§ **Description of the task**: Nothing but the lines below from the one containing "(638, 320) none" through the one containing "(291, 606) none" should appear in the answer, exact and without pictures.

§ **Records shown**:
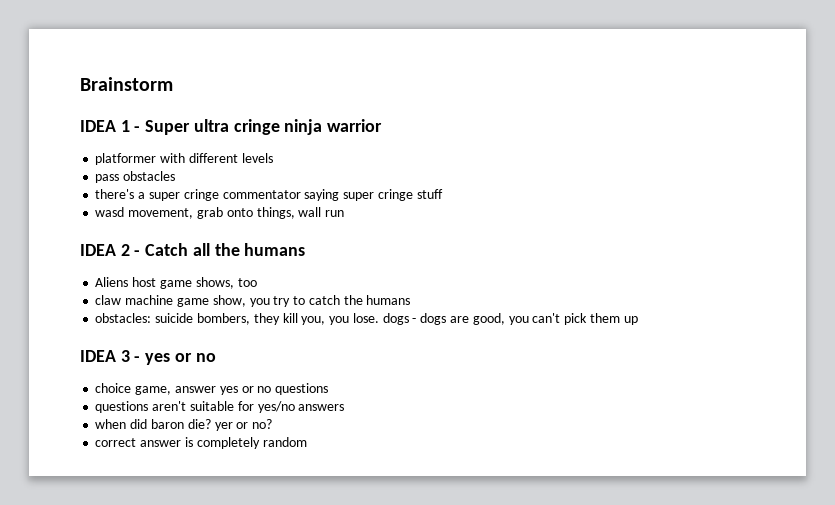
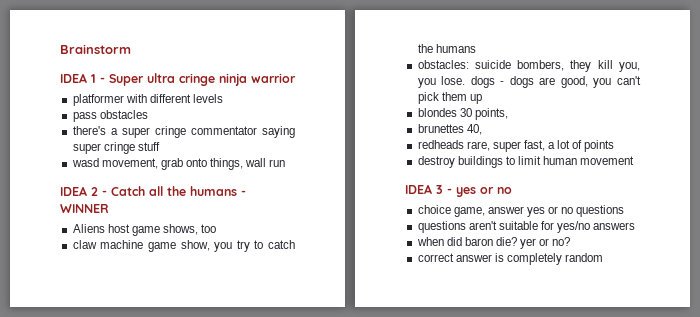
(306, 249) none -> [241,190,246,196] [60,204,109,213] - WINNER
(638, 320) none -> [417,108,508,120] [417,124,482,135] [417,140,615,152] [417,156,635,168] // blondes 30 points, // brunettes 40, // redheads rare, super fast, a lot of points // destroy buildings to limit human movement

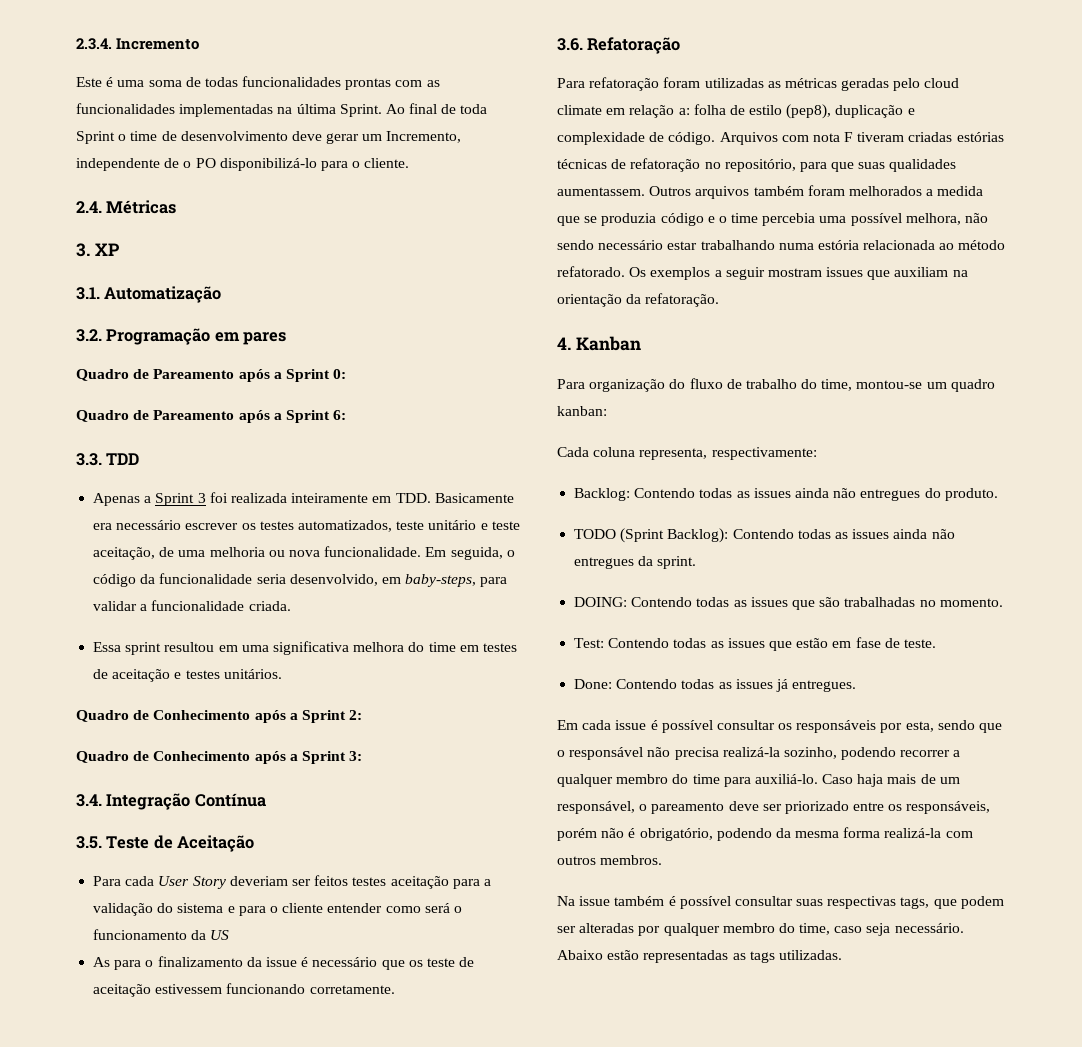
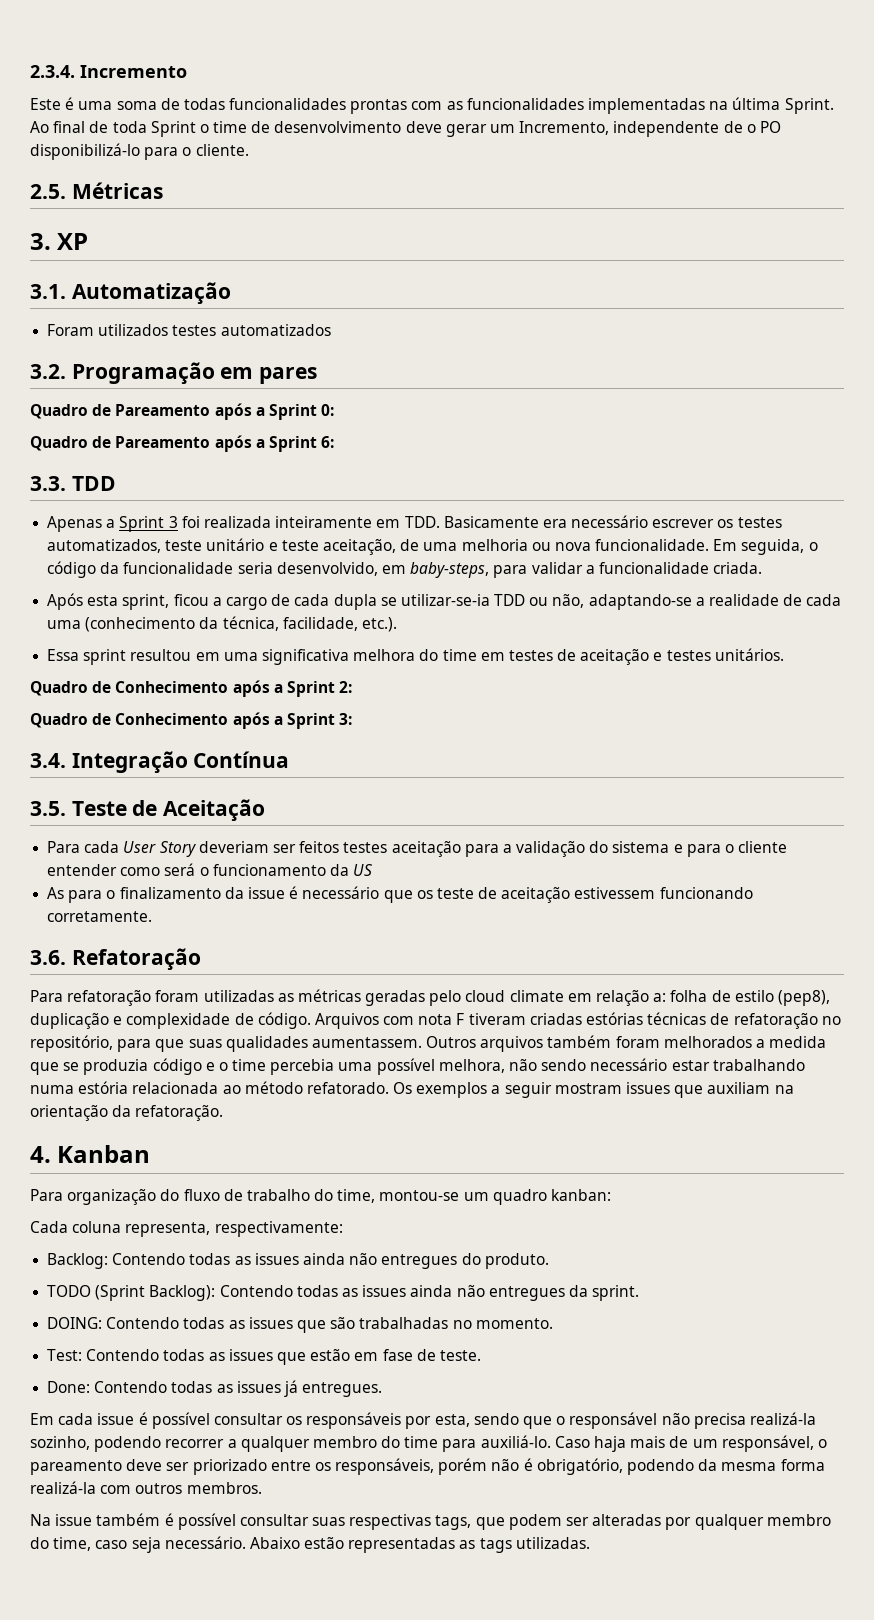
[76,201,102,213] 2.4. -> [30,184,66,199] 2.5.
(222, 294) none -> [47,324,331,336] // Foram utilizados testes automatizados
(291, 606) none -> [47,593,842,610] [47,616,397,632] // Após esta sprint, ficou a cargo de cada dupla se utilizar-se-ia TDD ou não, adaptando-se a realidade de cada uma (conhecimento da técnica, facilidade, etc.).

...

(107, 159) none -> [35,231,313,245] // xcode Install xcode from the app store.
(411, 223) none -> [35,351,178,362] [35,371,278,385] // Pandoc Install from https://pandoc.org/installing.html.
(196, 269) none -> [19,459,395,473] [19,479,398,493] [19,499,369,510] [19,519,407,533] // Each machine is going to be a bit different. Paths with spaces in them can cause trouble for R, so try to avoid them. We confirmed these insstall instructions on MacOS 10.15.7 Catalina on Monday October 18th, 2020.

§ **Answer section**:
(638, 320) none -> [417,108,508,120] [417,124,482,135] [417,140,615,152] [417,156,635,168] // blondes 30 points, // brunettes 40, // redheads rare, super fast, a lot of points // destroy buildings to limit human movement

[76,201,102,213] 2.4. -> [30,184,66,199] 2.5.
(222, 294) none -> [47,324,331,336] // Foram utilizados testes automatizados
(291, 606) none -> [47,593,842,610] [47,616,397,632] // Após esta sprint, ficou a cargo de cada dupla se utilizar-se-ia TDD ou não, adaptando-se a realidade de cada uma (conhecimento da técnica, facilidade, etc.).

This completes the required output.